Quoth Rainer Weikusat <
rwei...@mssgmbh.com>:
> Peter Makholm <
pe...@makholm.net> writes:
> > "Dave Saville" <da...@invalid.invalid> writes:
> >
> >> Then I know that there is a posible performance hit as the keys are
> >> all extracted and then sorted. But is this because of the sort or are
> >> they always all extracted first? If the latter is true then how do you
> >> iterate over a hash without taking the hit?
> >
> > You kan use the each() function in a while loop:
> >
> > while (($key, $value) = each %hash) {
> > print $key, "\n";
> > }
>
> There's actually a variety of options and depending on the number of
> pairs in the hash, they perform differently ('values' came out first
> everwhere for the tests I made).
>
> ----------------------------
> use Benchmark qw(cmpthese);
>
> sub traversal_bench
> {
> my %h = map { $_, 1; } 0 .. $_[0];
>
> print("\n===\n$_[0] keys\n===\n");
>
>
> sorted_keys => sub {
> my $v;
>
> $v = $h{$_} for sort(keys(%h));
> },
>
> values => sub {
> 1 for values(%h);
> },
That's hardly a fair comparison. In fact, 'values' coming out faster is
a red herring as well: it's only happening because the values are all 1
which is much faster to copy than a string.
With a fairer test like
use Benchmark qw/cmpthese/;
my %h = map +("$_", "$_"), 1..60_000;
my $x;
cmpthese -5, {
keys => sub { $x = $_ for keys %h },
sort => sub { $x = $_ for sort keys %h },
values => sub { $x = $_ for values %h },
keach => sub { 1 while $x = each %h },
veach => sub { 1 while $x = (each %h)[1] },
};
I consistently get
Rate sort veach keys values keach
sort 9.11/s -- -61% -72% -76% -81%
veach 23.6/s 159% -- -27% -37% -51%
keys 32.5/s 256% 37% -- -13% -33%
values 37.2/s 309% 58% 15% -- -23%
keach 48.4/s 431% 105% 49% 30% --
which is pretty much what I would expect: 'sort' is very expensive,
'keach' is cheap, and 'veach' is unavoidably more expensive than either
'keys' or 'values' because it has to do more work.
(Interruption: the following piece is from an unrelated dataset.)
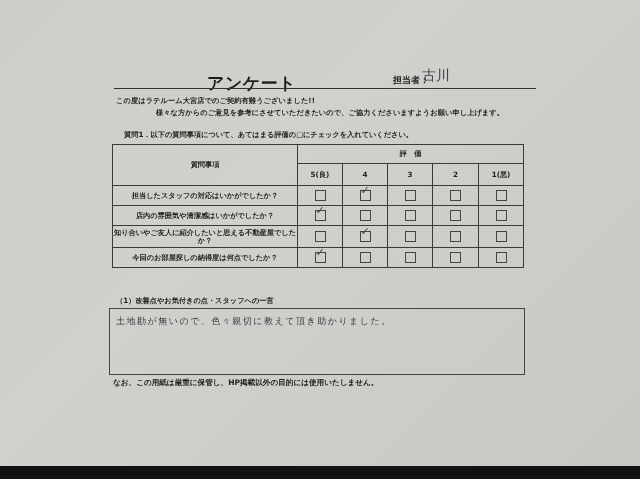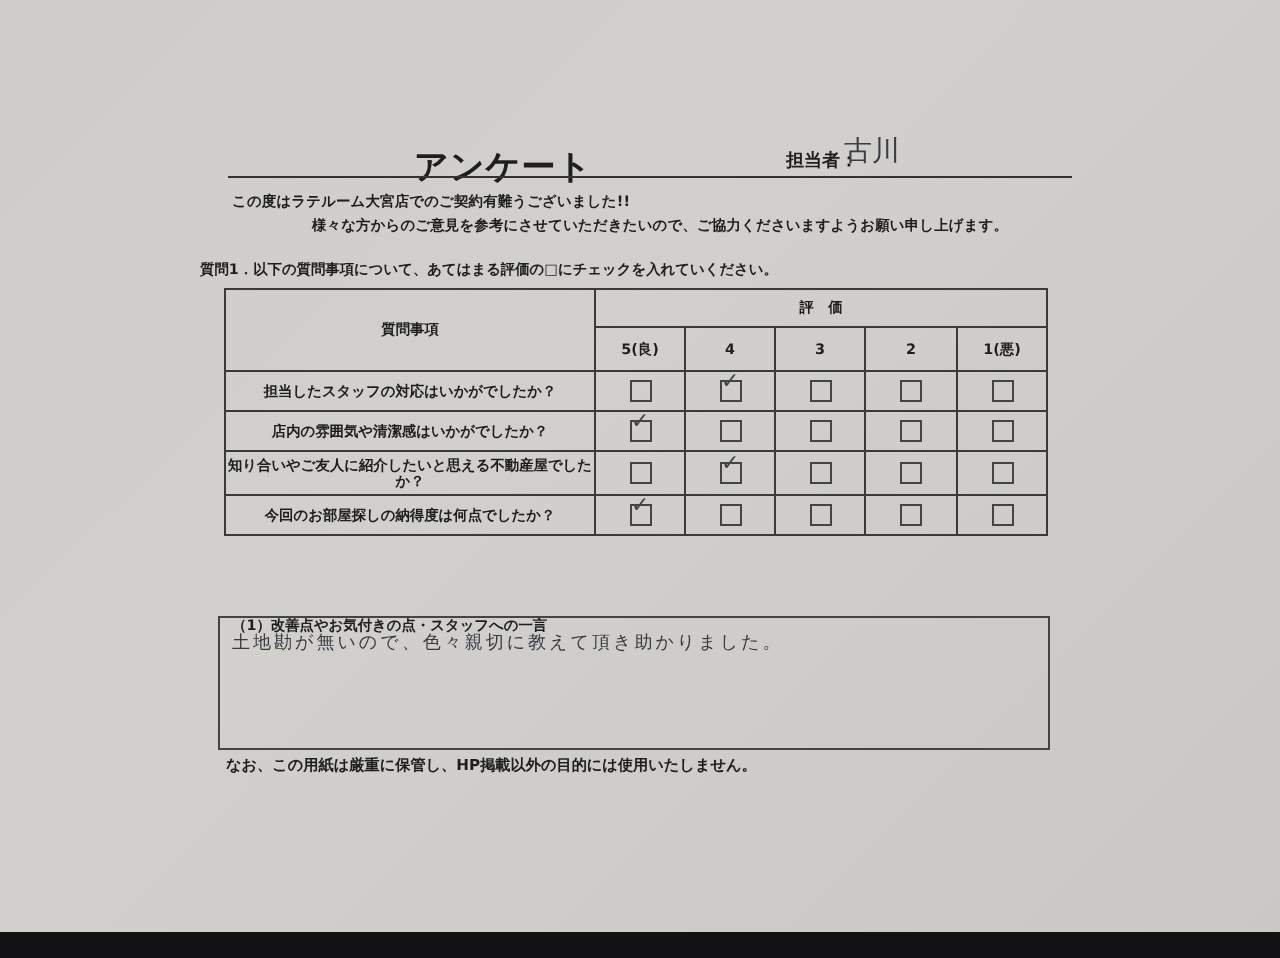"質問1．以下の質問事項について、あてはまる評価の□にチェックを入れていください。" .q1 { left: 100px -> 124px }
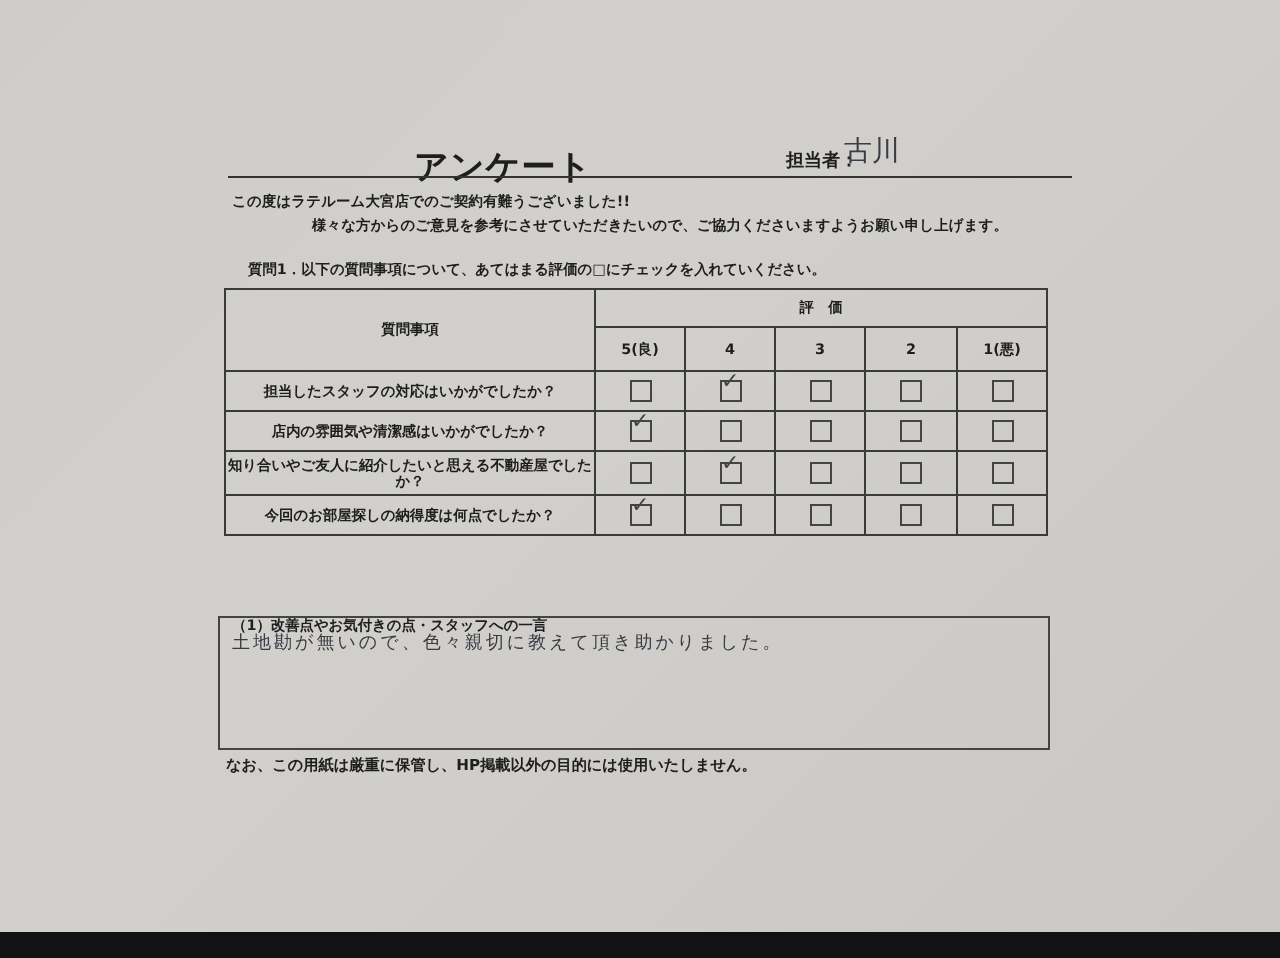"（1）改善点やお気付きの点・スタッフへの一言" .comment-heading { margin-top: 12px -> none }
I'm not sure why
'values' is cheaper than 'keys', but I suspect it has something to do
with the fact that hash keys are shared.
Attempting to compensate for 'veach's unfair disadvantage like this
use Benchmark qw/cmpthese/;
use constant C => "60000";
my %h = map +("$_", "$_"), 1..60_000;
my ($k, $v);
cmpthese -5, {
keys => sub { $k = 1; ($k, $v) = ($_, C) for keys %h },
values => sub { $k = 1; ($k, $v) = (C, $_) for values %h },
keach => sub { $k = 1; ($k, $v) = (scalar each %h, C) while $k },
veach => sub { $k = 1; 1 while ($k, $v) = each %h },
};
gives
Rate keys values veach keach
keys 18.4/s -- -11% -16% -49%
values 20.7/s 12% -- -5% -43%
veach 21.8/s 18% 6% -- -39%
keach 35.9/s 95% 74% 65% --
which puts 'each' fastest again; I'm not sure why 'keach' is faster than
'veach', but I suspect that comparison still isn't entirely fair.
Ben